◆ **BRIEF**
Repeat the data verbatim, images excluded.

◆ **DATA EXTRACTS**
================================

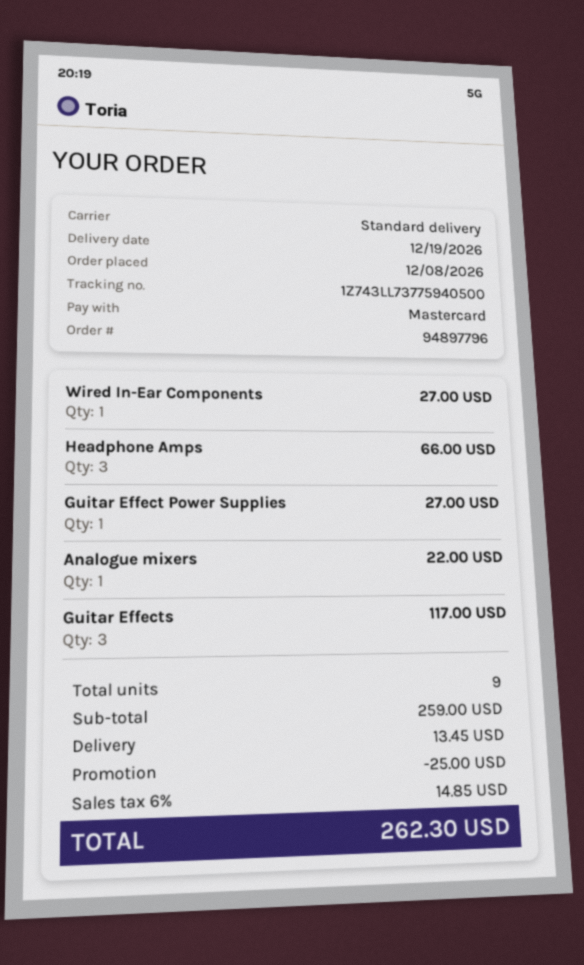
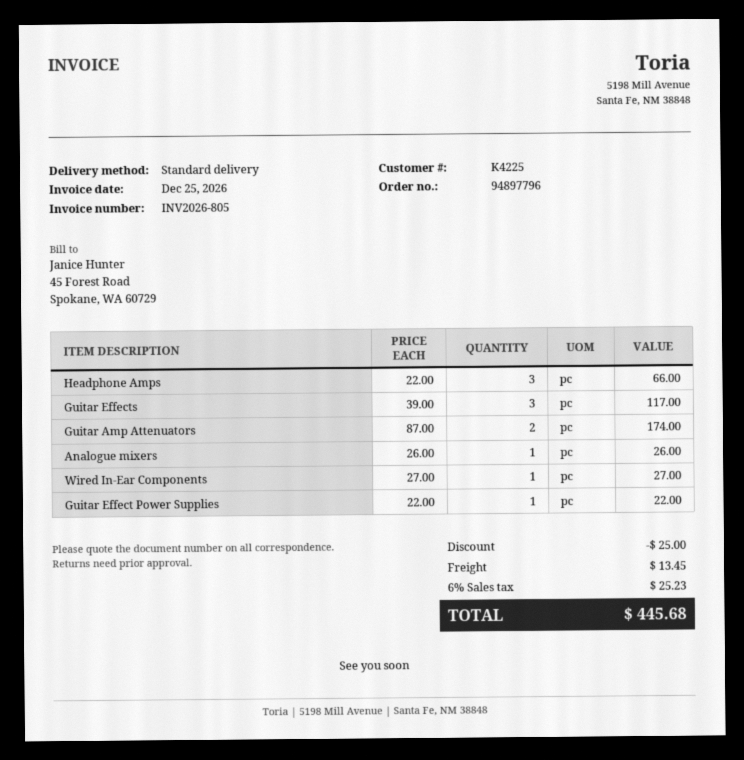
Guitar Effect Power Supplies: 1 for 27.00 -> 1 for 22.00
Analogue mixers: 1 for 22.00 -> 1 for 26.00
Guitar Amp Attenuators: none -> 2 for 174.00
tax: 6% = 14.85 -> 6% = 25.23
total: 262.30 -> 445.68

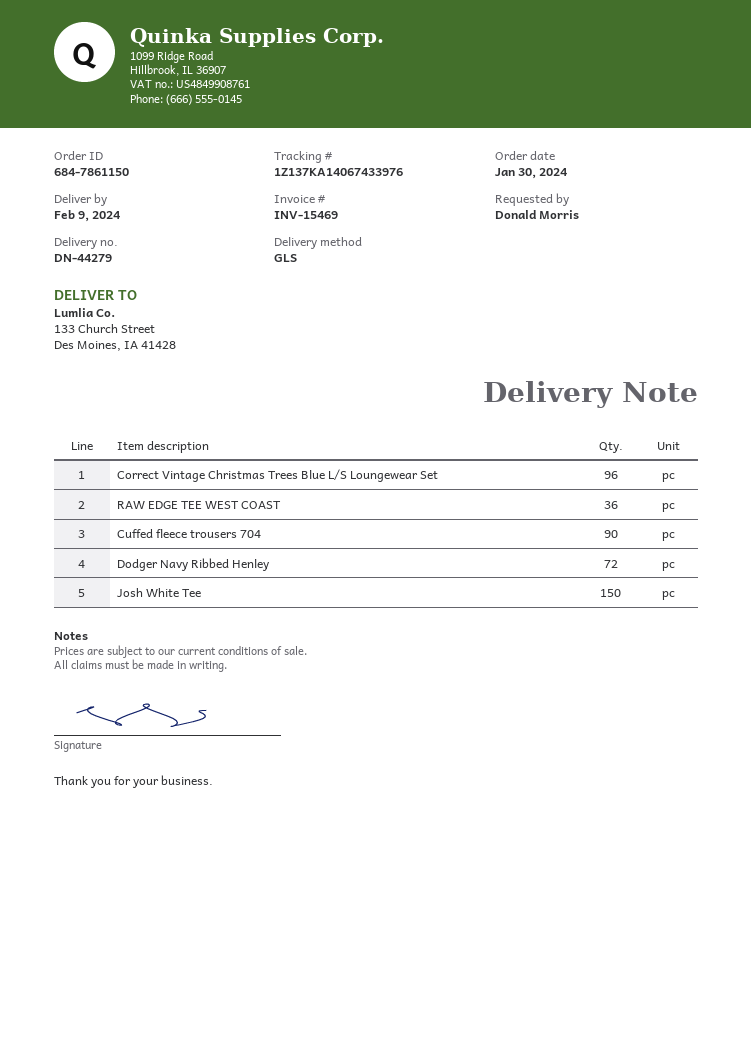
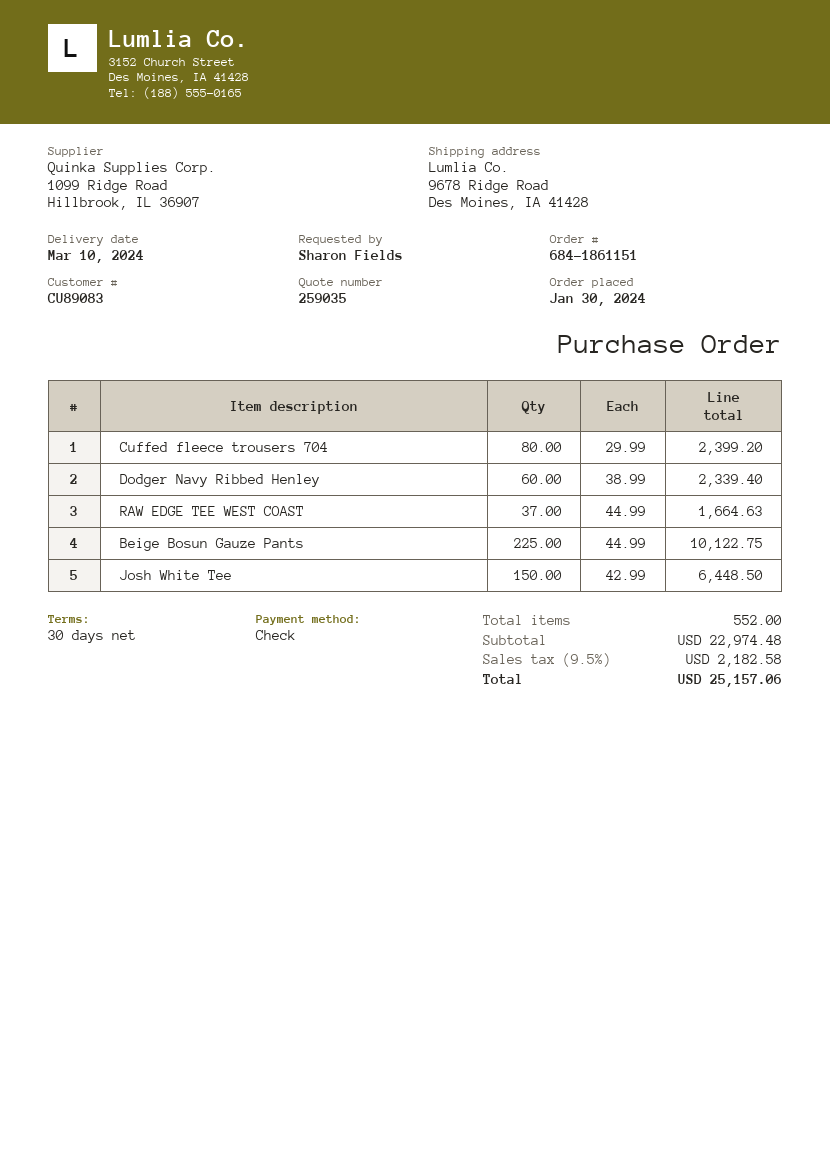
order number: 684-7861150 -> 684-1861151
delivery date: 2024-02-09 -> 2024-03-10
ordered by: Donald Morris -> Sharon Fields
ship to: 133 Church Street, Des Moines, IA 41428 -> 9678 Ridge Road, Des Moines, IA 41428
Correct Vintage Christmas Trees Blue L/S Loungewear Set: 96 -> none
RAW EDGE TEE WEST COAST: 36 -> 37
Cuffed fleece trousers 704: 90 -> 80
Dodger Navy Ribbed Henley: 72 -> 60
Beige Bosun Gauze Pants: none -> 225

================================

◆ **ANSWER TO THIS TASK**
Guitar Effect Power Supplies: 1 for 27.00 -> 1 for 22.00
Analogue mixers: 1 for 22.00 -> 1 for 26.00
Guitar Amp Attenuators: none -> 2 for 174.00
tax: 6% = 14.85 -> 6% = 25.23
total: 262.30 -> 445.68

order number: 684-7861150 -> 684-1861151
delivery date: 2024-02-09 -> 2024-03-10
ordered by: Donald Morris -> Sharon Fields
ship to: 133 Church Street, Des Moines, IA 41428 -> 9678 Ridge Road, Des Moines, IA 41428
Correct Vintage Christmas Trees Blue L/S Loungewear Set: 96 -> none
RAW EDGE TEE WEST COAST: 36 -> 37
Cuffed fleece trousers 704: 90 -> 80
Dodger Navy Ribbed Henley: 72 -> 60
Beige Bosun Gauze Pants: none -> 225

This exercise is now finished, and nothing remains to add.